(Data for review)
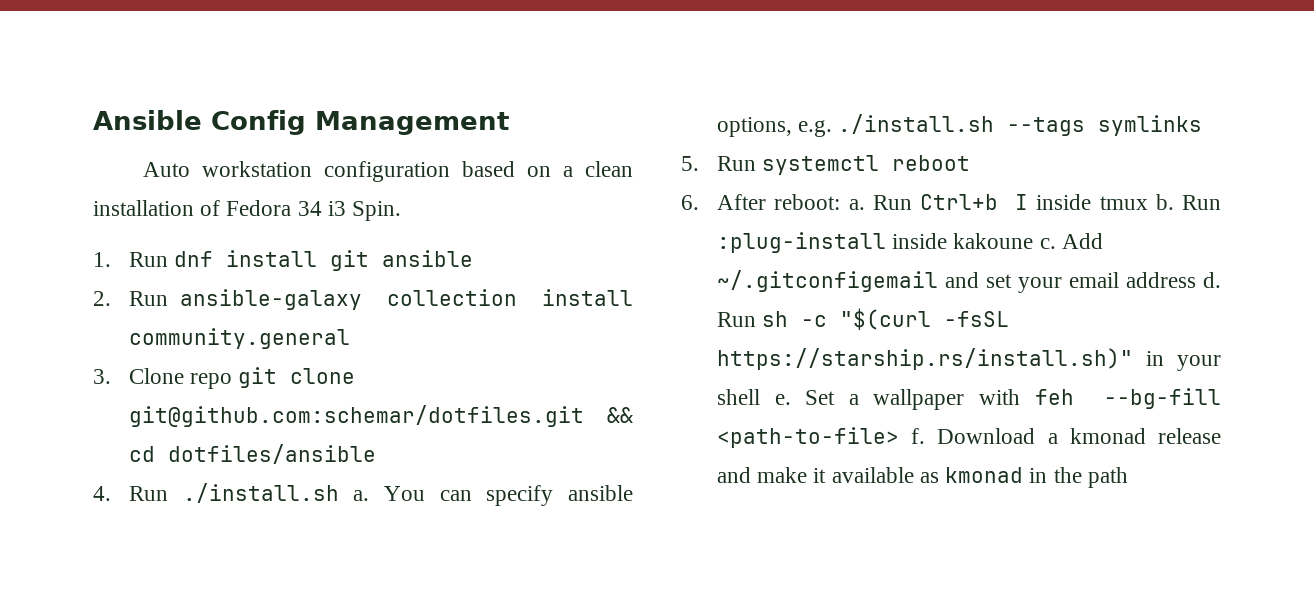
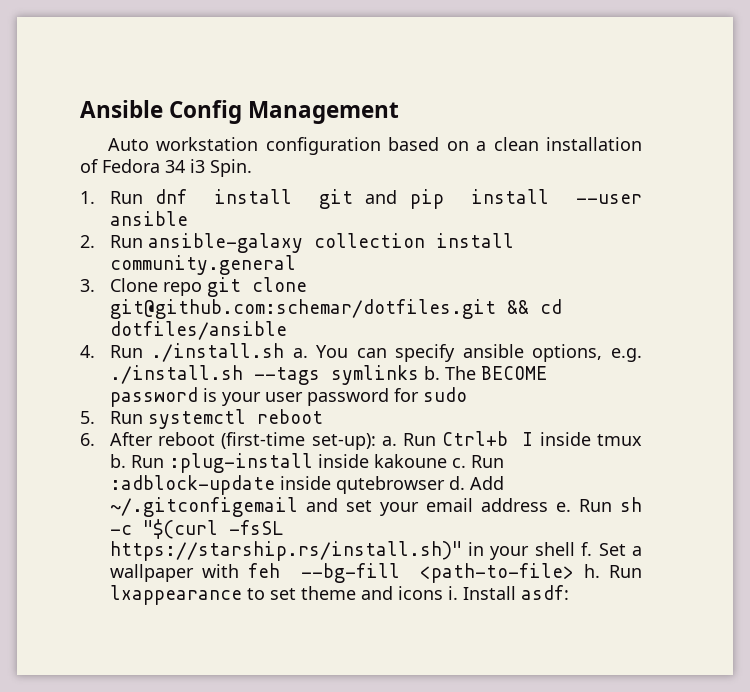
(370, 260) none -> [365,189,642,209] and pip install --user
(1203, 125) none -> [423,366,547,380] [109,387,467,407] b. The BECOME password is your user password for sudo
[774,194,841,210] reboot: -> [157,432,376,450] reboot (first-time set-up):
(1056, 243) none -> [470,455,504,468] [109,475,465,495] Run :adblock-update inside qutebrowser d.
[1203,272,1221,288] d. -> [555,502,571,512] e.
[774,394,791,405] e. -> [581,542,593,556] f.
[911,428,1221,444] [717,467,1128,488] f. Download a kmonad release and make it available as kmonad in the path -> [583,564,642,578] [109,585,569,605] h. Run lxappearance to set theme and icons i. Install asdf:

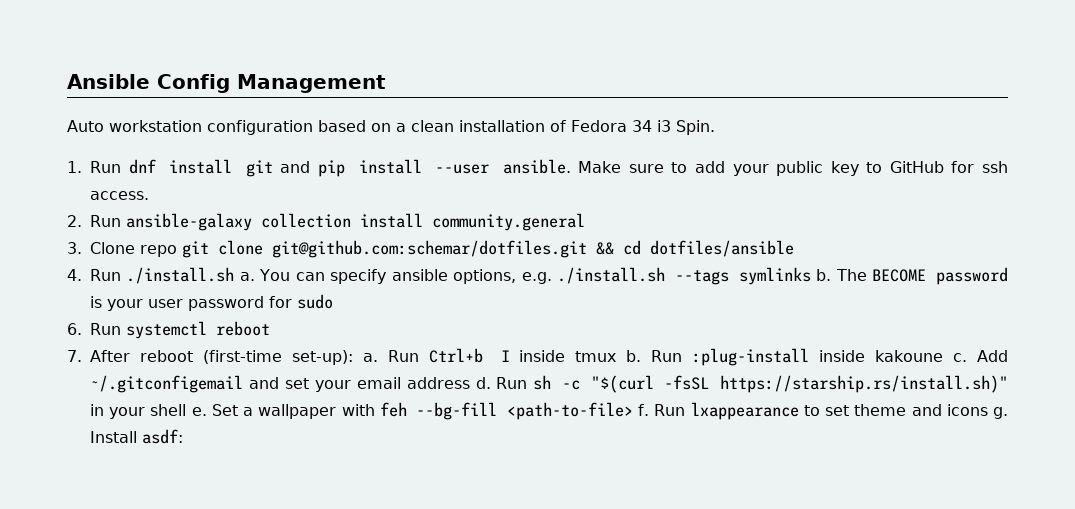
[109,211,188,226] ansible -> [502,159,1009,176] [90,191,149,200] ansible. Make sure to add your public key to GitHub for ssh access.
[80,411,95,424] 5. -> [67,323,82,335] 6.
[80,433,95,446] 6. -> [67,350,82,362] 7.
[470,455,504,468] [109,475,465,495] Run :adblock-update inside qutebrowser d. -> (968, 357) none
[555,502,571,512] e. -> [475,377,491,389] d.
[581,542,593,556] f. -> [191,407,207,416] e.
[583,564,600,578] h. -> [638,404,650,416] f.
[447,586,458,600] i. -> [992,407,1008,419] g.

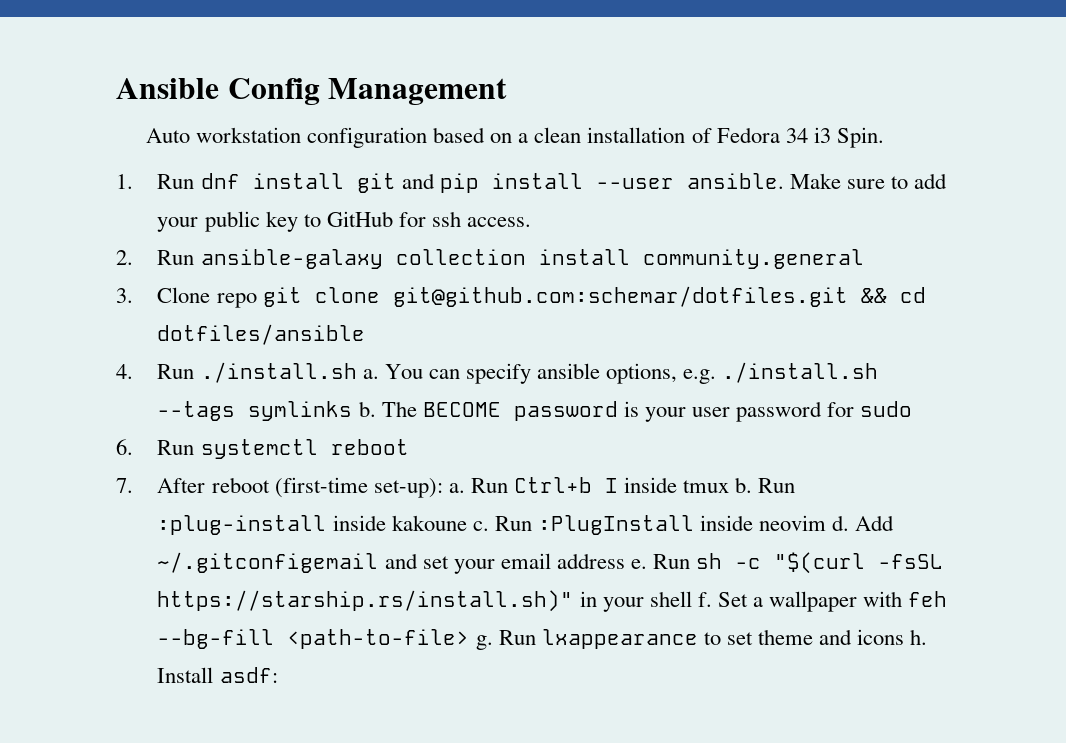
(968, 357) none -> [494,515,850,535] Run :PlugInstall inside neovim d.
[475,377,491,389] d. -> [630,559,647,569] e.
[191,407,207,416] e. -> [697,592,712,607] f.
[638,404,650,416] f. -> [475,635,493,650] g.
[992,407,1008,419] g. -> [910,629,928,645] h.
(End Data for review)
Work order
With images left out, the data must be transcribed exactly.

Result
(370, 260) none -> [365,189,642,209] and pip install --user
(1203, 125) none -> [423,366,547,380] [109,387,467,407] b. The BECOME password is your user password for sudo
[774,194,841,210] reboot: -> [157,432,376,450] reboot (first-time set-up):
(1056, 243) none -> [470,455,504,468] [109,475,465,495] Run :adblock-update inside qutebrowser d.
[1203,272,1221,288] d. -> [555,502,571,512] e.
[774,394,791,405] e. -> [581,542,593,556] f.
[911,428,1221,444] [717,467,1128,488] f. Download a kmonad release and make it available as kmonad in the path -> [583,564,642,578] [109,585,569,605] h. Run lxappearance to set theme and icons i. Install asdf:

[109,211,188,226] ansible -> [502,159,1009,176] [90,191,149,200] ansible. Make sure to add your public key to GitHub for ssh access.
[80,411,95,424] 5. -> [67,323,82,335] 6.
[80,433,95,446] 6. -> [67,350,82,362] 7.
[470,455,504,468] [109,475,465,495] Run :adblock-update inside qutebrowser d. -> (968, 357) none
[555,502,571,512] e. -> [475,377,491,389] d.
[581,542,593,556] f. -> [191,407,207,416] e.
[583,564,600,578] h. -> [638,404,650,416] f.
[447,586,458,600] i. -> [992,407,1008,419] g.

(968, 357) none -> [494,515,850,535] Run :PlugInstall inside neovim d.
[475,377,491,389] d. -> [630,559,647,569] e.
[191,407,207,416] e. -> [697,592,712,607] f.
[638,404,650,416] f. -> [475,635,493,650] g.
[992,407,1008,419] g. -> [910,629,928,645] h.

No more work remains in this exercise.